Minha mãe e meu pai já foram o casal mais invejado da cidade. Ele, um empresário em ascensão, ela, uma artista talentosa. Durante a doença dela, meu pai foi a imagem da devoção. Ele corria do trabalho para o hospital, passava noites em uma poltrona desconfortável ao lado da cama dela. Quando ela morreu, ele pareceu envelhecer dez anos da noite para o dia. Todos diziam que ele a amava loucamente.
Mas um mês depois do funeral, ele trouxe para casa outra mulher, Ana, e a filha dela, Sofia. Foi quando descobri que o caso deles já durava anos.
Nos primeiros anos, meu pai ainda me acompanhava ao cemitério. Depois, começou a inventar desculpas de trabalho. Por fim, ele simplesmente parou de mencionar o nome da minha mãe.
Pedro, ao saber da minha solidão, me abraçou e prometeu solenemente.
"Não se preocupe, Lívia, você me tem. Todo ano eu irei com você ver sua tia."
Mas Pedro também falhou. Corações mudam, eu deveria saber disso.
Eu não sabia para onde ele tinha ido, mas descobri assim que abri meu celular. Sofia, minha meia-irmã, tinha acabado de voltar do exterior. Ela postou um vídeo no Instagram. Nele, Pedro a abraçava de forma protetora no meio da multidão do aeroporto, afastando as pessoas para abrir caminho para ela. A legenda dizia: "Meu cunhado é o melhor ❤️".
Silenciosamente, eu curti a postagem.
Cinco minutos depois, meu celular tocou. Era Pedro. A voz dele era dura, acusadora.
"Lívia, o que você está aprontando? Eu fui buscar sua irmã de bom coração, e você fica com essa ironia?"

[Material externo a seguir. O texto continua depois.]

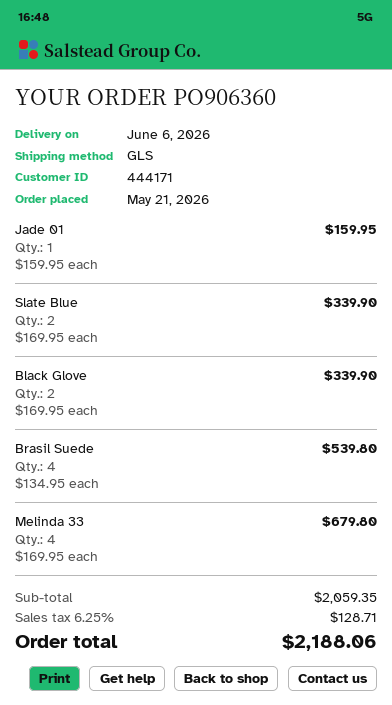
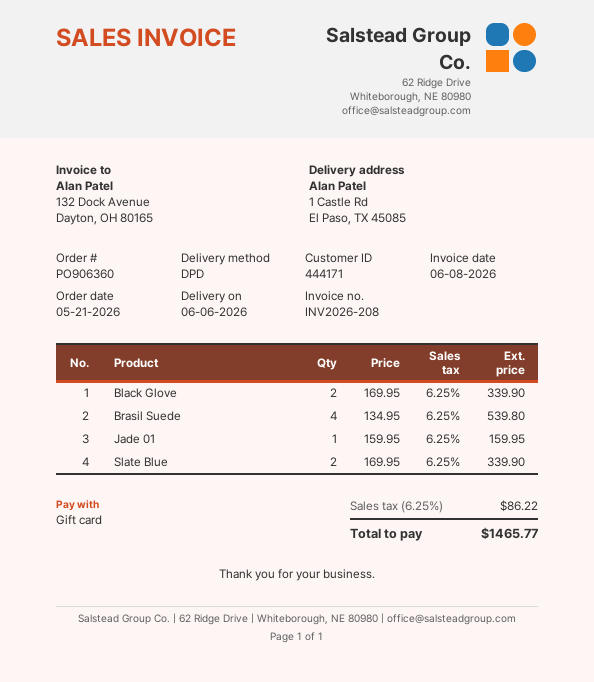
shipping method: GLS -> DPD
Melinda 33: 4 x 169.95 = 679.80 -> none
tax: 6.25% = 128.71 -> 6.25% = 86.22
total: 2188.06 -> 1465.77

Apenas um "curtir" se tornou ironia?
Ele continuou, a insatisfação clara em sua voz. "Você é inacreditável, Sofia é sua irmã, e você nem foi buscá-la no aeroporto!"
"Eu fui ver minha mãe," respondi, a voz sem emoção.
Houve um silêncio de alguns segundos do outro lado. Então, ele suspirou, como se estivesse lidando com uma criança teimosa.
"Pessoas vivas não são mais importantes que as mortas? Você não precisa ficar brava por uma coisa tão pequena, não é?"
Mas eu não estava brava. E para mim, minha mãe era a pessoa mais importante do mundo.
"Minha mãe é a mais importante!"
Desliguei na cara dele e coloquei o celular no silencioso. O mundo finalmente ficou em paz.